Ela agarrou o braço dele, piscando os olhos em demasia, o fantasma de um sorriso arqueava os cantos de sua boca.
— Não está chateado, está, meu coelhinho?
O rosto de Jake assumiu um matiz tão vívido quanto o da camiseta que Erin vestia e seu coração passou a pulsar mais rápido e estrondoso que os batuques de um martelo esculpindo uma estátua de mármore quando ela deu um beijo em sua bochecha.
— Além disso — ela acrescentou —, James concordou com meu pedido de trazer meus amigos. Woong, infelizmente, não pôde vir.
Jake engoliu em seco e encarou o irmão com um olhar assassino. Misaki, a garota que o acompanhava e com quem ele havia se envolvido no dia do aniversário dele, riu quando James encolheu os ombros.
— Deixe para matar seu irmão depois da viagem, certo? — A moça de madeixas cinza piscou.
— Iúna! — Chase puxou a ruiva para um abraço, sorrindo. — Que bom que veio! — Ele se virou para encarar Siena, sua acompanhante, uma loira de olhos tão azuis quanto os dele e aparência delicada. Ela estava num canto conversando com Laura (atual “lance” de Hiroshi), e Heidi (namorada de Natan.)
Jake desviou os olhos dos amigos, para olhar Erin, que continuava sorrindo cinicamente. Ela devia estar pensando que ele se arrependia de tê-la arrastado até ali, por isso, ele se recompôs exibindo uma expressão despreocupada.
— Impossível me chatear com você, cara pálida. Você é meu amorzinho…
Erin fez uma careta quando ele sorriu e pegou a mochila que ela carregava, jogando nas próprias costas, antes de passar o braço pelos ombros dela.
— Posso levar minha bolsa e andar sozinha.
— Você prefere segurar a minha mão e entrelaçar nossos dedos, então?
— Q-Quê?!
Jake apontou com o queixo para onde James estava com Misaki, os dois subiam no barco de mãos dadas. Depois para Heidi e Natan, os braços ao redor da cintura um do outro, subindo atrás de James.
— Ou talvez prefira fazer como eles?
O último casal a subir foi Laura e Hiroshi, os dois trocavam beijos apaixonados. Erin os observou arregalando os olhos, os lábios entreabertos.
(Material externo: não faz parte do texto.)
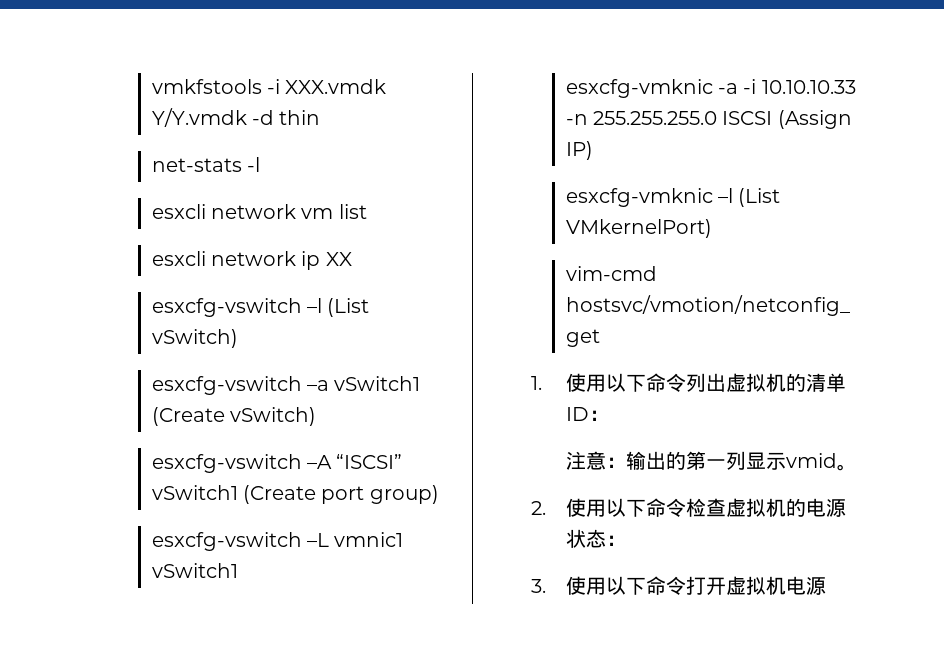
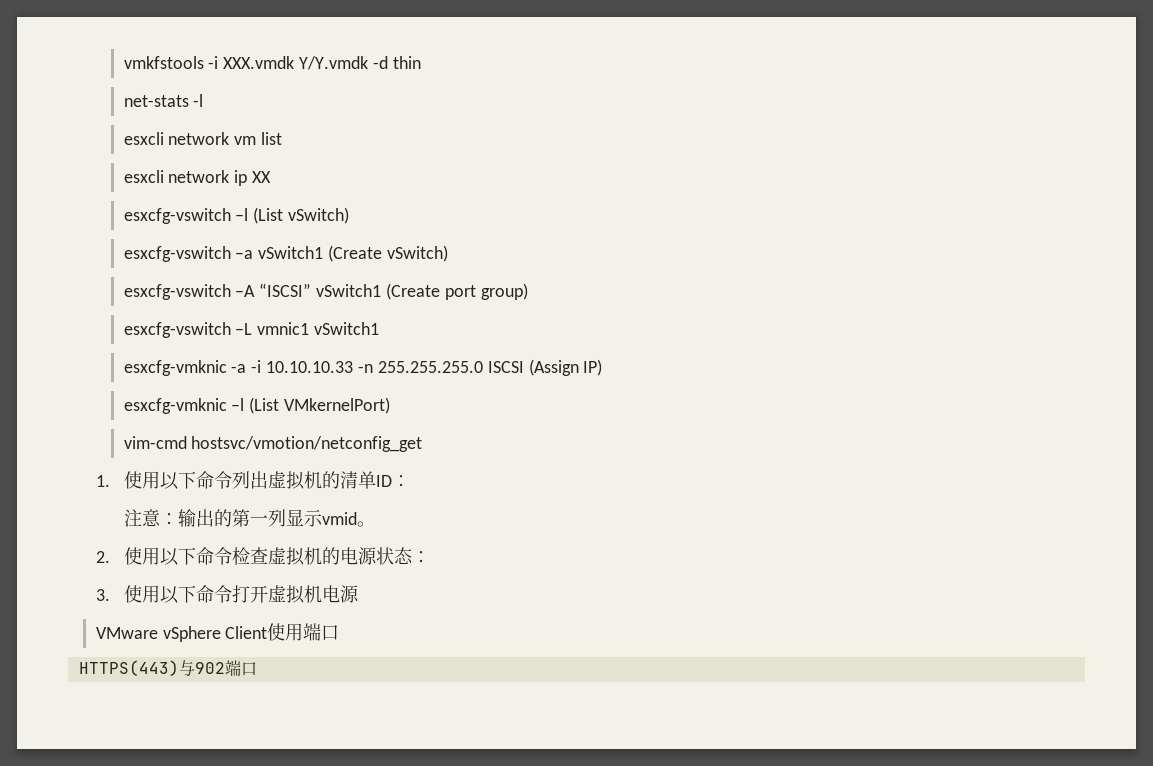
(826, 586) none -> [95,623,340,642] [78,660,257,676] // VMware vSphere Client使用端口 // HTTPS(443)与902端口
— Nem todos estão assim! — Ela apontou para onde Bernardo e Catarina estavam.
Os dois pareciam bem próximos, até mesmo Iúna parecia ter certa intimidade com Bernardo — às vezes Jake esquecia que de todos, ele era o que mais tinha contato com as amigas de Erin, além de Chase, por trabalhar para a cunhada dela, e Chase por manter contato com Iúna desde o ensino médio.
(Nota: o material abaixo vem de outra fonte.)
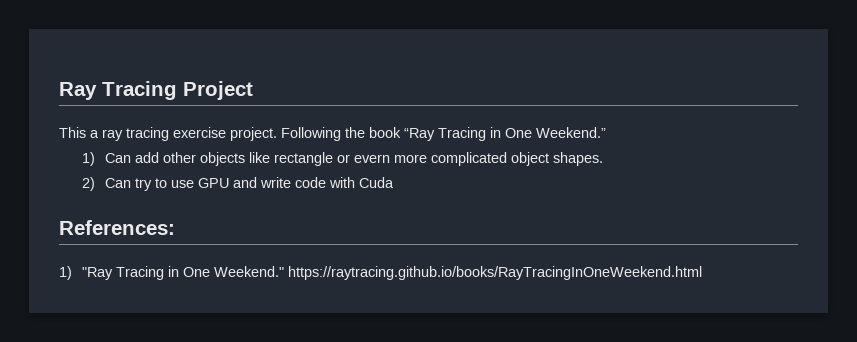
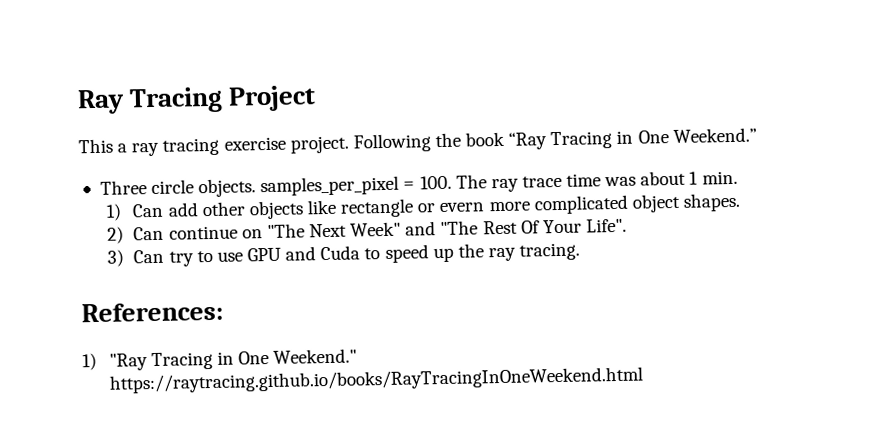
(606, 132) none -> [99,170,738,198] // Three circle objects. samples_per_pixel = 100. The ray trace time was about 1 min.
(131, 183) none -> [168,218,627,240] [106,249,165,267] continue on "The Next Week" and "The Rest Of Your Life". // 3) Can
[259,177,394,188] write code with Cuda -> [320,242,581,263] Cuda to speed up the ray tracing.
— Talvez seja porque nenhum deles tá fingindo ser um par romântico — Jake respondeu, revirando os olhos.
— De qualquer forma, ainda não começamos a viagem, né?
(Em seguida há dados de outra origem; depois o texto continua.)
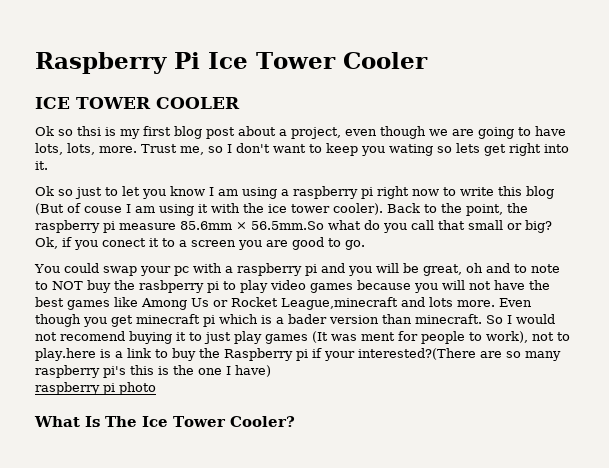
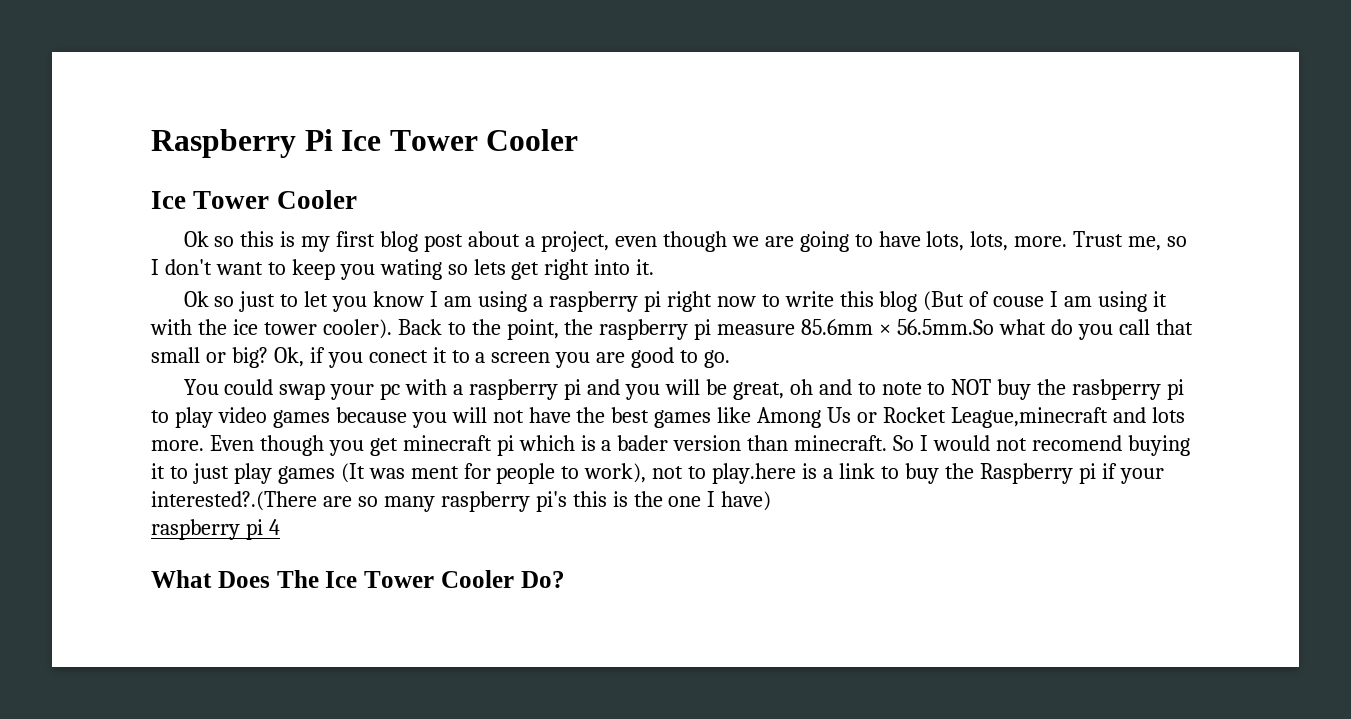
[35,97,240,109] [35,126,101,136] ICE TOWER COOLER // Ok so thsi -> [151,190,357,209] [183,231,275,247] Ice Tower Cooler // Ok so this
[357,348,476,360] interested?(There -> [151,491,317,511] interested?.(There
[119,382,156,395] photo -> [268,519,280,535] 4
[85,416,100,427] Is -> [217,571,270,588] Does
[229,416,295,427] Cooler? -> [440,570,565,588] Cooler Do?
Antes que ele respondesse, Erin se apressou para se juntar aos amigos, sem olhar para trás. Com um suspiro preso na garganta, Jake colocou os óculos de sol no rosto e subiu atrás deles. Quando se sentou na espreguiçadeira, observando Erin rir de alguma coisa que Bernardo disse, se perguntou como ela reagiria quando descobrisse a divisão dos quartos.